Уже 20 лет, как на пространстве бывших советских или коммунистических государств главным инструментом формирования мировоззрения младших поколений выступает школа. Очень быстро, ещё в 1991–1993 годах, национальная школа была оснащена всей необходимой гаммой учебников, которые возводят национальный миф как угодно далеко, а главное содержание национального мифа за последние 200–300 лет пребывания в российской и советской империи сводят к освобождению от русского империализма и русификации. Только в одном случае в национальном мифе распад Советского Союза не изображён как «вековая мечта трудящихся». Это в учебниках в Таджикистане. Там гражданская война началась в 1990 году. В их учебниках такое ощущение, что не было 1991 года, а все сломалось в 1990-м. Но это исключение.
Полное уничтожение русскоязычной школы никак не отразилось на русскоязычности или интегрированности в интернациональный контекст для правящих. Они все русскоязычные, прекрасно образованы и т. д.
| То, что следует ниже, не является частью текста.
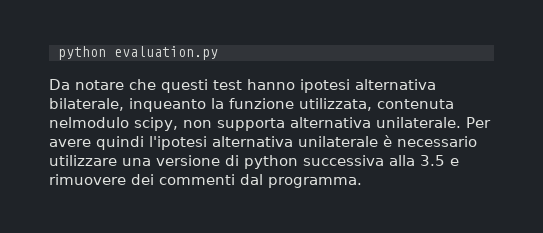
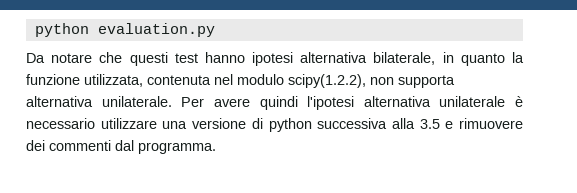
[129,98,206,112] inqueanto -> [442,52,505,66] in quanto
[49,117,178,131] nelmodulo scipy, -> [214,74,366,88] nel modulo scipy(1.2.2),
А демократическое большинство, это где-то 60–70 процентов, потому что в школу ходят далеко не все, остаются в плену национальной школы, на национальном языке, неизбежно примитивизированной и неизбежно действующей в черно-белой схеме. Демократическое большинство вообще лишено какой-либо альтернативы. Они просто борются за выживание, и те, кто в качестве гастарбайтеров оказывается в России, даже не имеют общего языка.
Что касается примеров того, где и как имперская идея формулируется в положительном по отношении к России ключе, то, думаю, что это только в Приднестровье и в Южной Осетии. А реальный собеседник для нас в этом опыте — это те страны, которые сами осознают свой личный метропольный имперский опыт, — Польша и Турция. Но если турки ближе в осознании своего имперского опыта, то Польша разрывается между двумя полюсами национальной идентичности, представляя себя в качестве жертвы чужих империй и одновременно в качестве метрополии для своих окраин. По мере того, как в Польше будет набирать силу осознание своей ответственности за Кресы, нам будет легче с ними разговаривать. А до тех пор, пока они видят себя в качестве, прежде всего, жертвы русского этнического режима, хотя и называют его советским, мы с ними не договоримся.
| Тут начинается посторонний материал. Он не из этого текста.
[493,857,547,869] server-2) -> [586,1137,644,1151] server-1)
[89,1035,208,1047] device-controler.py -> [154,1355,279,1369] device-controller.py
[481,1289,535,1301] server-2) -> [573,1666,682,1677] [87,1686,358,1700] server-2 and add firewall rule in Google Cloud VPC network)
Россия обречена претендовать на преемственность по отношению к империи просто для того, чтобы сохранить всю целостность и многонациональность в единстве. Если Россия не будет апеллировать к имперскому наследию, она исчезнет просто в силу своей федеративности. Может ли кто-то из других частей империи претендовать на имперское наследие? Есть на Украине такой концепт, что Российская Империя возникла исключительно благодаря союзу Великороссии и Малороссии, но он не получил большого распространения. Пока Украина претендует на имперское наследие только из материальных соображений. Я думаю, что ждать там какого-то прояснения не стоит. Когда я говорил о том, что меньшинственный, окраинный пафос может объективно работать на восстановление идеи империи, я опирался на то, что от этнократии в наибольшей степени пострадали сами нации тех стран, где установились этнократические режимы. Не потому, что они не получили доступа к разделу пирога, а потому что этот раздел пирога оказался построенным по архаичному, феодальному принципу. Выхода из примитивного феодализма для них нет. Этнократия ограничивает не только социальную мобильность, но и достигнутый уровень интернационализации, которым пользуется бывшее имперское население.